## TRY IT:
Please count the lines below that hold the word "sans" and give the count without any other text.
##########
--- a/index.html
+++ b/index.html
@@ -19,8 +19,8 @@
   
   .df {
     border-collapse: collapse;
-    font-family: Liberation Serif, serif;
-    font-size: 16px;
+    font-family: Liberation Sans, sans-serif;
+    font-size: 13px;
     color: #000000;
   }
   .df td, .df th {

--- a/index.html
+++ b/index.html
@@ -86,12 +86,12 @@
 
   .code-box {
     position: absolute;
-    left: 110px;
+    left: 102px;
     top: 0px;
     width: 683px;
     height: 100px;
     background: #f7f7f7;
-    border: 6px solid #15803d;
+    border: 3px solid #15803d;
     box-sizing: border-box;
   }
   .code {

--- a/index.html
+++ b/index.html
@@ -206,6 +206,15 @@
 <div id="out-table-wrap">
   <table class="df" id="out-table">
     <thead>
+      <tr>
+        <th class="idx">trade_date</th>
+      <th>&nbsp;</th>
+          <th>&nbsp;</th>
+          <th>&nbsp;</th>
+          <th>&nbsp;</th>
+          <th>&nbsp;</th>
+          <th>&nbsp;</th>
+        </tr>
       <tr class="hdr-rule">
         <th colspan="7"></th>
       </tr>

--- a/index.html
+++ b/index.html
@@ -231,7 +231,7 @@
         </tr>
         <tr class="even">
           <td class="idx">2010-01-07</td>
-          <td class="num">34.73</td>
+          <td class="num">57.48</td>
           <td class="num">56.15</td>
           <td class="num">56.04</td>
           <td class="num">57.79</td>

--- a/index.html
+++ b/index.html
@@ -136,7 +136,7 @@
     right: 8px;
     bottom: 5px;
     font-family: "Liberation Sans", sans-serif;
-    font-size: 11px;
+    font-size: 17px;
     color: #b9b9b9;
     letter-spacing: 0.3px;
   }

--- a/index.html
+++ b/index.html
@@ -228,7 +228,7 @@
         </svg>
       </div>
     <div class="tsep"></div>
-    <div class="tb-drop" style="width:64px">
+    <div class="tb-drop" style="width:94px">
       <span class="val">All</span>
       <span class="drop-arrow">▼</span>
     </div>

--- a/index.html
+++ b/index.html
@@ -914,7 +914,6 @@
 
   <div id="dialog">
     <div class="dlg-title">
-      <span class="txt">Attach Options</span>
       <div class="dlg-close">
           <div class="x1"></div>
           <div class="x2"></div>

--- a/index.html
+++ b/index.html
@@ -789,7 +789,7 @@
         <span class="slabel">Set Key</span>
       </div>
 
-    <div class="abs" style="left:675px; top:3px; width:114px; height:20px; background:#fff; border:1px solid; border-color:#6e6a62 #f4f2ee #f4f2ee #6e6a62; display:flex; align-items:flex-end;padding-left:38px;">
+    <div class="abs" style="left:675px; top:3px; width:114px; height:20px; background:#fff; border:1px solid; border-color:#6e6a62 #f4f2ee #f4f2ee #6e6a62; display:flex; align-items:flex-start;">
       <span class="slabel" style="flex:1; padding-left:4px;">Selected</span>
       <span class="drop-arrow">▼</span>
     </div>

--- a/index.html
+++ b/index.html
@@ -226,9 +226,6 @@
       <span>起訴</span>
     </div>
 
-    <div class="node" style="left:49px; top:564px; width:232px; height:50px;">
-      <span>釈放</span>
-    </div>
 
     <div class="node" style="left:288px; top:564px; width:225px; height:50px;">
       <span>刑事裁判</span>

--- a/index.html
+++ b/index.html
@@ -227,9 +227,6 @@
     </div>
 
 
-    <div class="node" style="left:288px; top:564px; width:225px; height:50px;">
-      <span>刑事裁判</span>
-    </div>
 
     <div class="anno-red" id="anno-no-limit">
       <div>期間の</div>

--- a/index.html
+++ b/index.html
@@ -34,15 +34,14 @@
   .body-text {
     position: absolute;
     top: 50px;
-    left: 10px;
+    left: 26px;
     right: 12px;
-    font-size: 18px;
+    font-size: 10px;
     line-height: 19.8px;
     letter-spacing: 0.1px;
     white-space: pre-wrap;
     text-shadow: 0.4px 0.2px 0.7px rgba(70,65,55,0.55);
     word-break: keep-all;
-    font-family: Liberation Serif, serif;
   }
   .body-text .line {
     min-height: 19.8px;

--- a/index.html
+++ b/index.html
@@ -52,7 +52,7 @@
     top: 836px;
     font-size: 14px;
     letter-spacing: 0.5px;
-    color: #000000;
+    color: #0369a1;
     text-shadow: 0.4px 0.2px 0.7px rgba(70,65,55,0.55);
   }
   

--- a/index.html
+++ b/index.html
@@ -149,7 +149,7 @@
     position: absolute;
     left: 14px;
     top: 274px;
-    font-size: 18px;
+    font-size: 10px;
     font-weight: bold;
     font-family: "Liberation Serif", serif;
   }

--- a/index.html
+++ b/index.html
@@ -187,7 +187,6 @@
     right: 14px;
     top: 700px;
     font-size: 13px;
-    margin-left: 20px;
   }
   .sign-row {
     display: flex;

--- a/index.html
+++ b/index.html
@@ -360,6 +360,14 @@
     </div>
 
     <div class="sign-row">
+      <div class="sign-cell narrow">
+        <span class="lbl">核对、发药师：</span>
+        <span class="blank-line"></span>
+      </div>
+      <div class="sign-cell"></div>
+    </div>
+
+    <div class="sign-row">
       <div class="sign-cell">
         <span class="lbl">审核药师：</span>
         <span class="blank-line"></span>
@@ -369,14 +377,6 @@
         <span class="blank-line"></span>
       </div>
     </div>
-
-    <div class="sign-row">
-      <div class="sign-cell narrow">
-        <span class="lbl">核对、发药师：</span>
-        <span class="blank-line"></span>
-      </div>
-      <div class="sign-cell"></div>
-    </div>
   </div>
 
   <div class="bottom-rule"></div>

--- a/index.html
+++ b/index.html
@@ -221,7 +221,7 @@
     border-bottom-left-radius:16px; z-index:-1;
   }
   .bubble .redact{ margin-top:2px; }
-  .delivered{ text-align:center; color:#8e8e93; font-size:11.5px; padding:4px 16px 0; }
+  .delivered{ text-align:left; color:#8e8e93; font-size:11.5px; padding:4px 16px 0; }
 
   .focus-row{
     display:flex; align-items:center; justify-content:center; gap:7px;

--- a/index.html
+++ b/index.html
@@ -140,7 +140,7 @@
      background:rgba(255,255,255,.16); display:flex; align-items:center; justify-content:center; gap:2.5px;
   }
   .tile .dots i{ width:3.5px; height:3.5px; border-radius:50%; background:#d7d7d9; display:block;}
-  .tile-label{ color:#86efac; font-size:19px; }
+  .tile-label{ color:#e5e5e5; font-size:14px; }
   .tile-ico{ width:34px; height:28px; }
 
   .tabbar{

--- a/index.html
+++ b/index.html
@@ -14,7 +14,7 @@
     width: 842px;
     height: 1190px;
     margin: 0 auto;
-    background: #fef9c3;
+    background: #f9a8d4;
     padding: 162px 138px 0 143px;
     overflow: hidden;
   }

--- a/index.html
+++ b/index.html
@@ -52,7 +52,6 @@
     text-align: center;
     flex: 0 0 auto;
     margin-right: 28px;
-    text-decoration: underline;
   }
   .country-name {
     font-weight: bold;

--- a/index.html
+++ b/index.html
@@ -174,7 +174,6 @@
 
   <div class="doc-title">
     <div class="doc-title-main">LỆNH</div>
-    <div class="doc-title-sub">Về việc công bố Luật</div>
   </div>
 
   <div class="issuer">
##########
## SOLVED EXERCISE:
2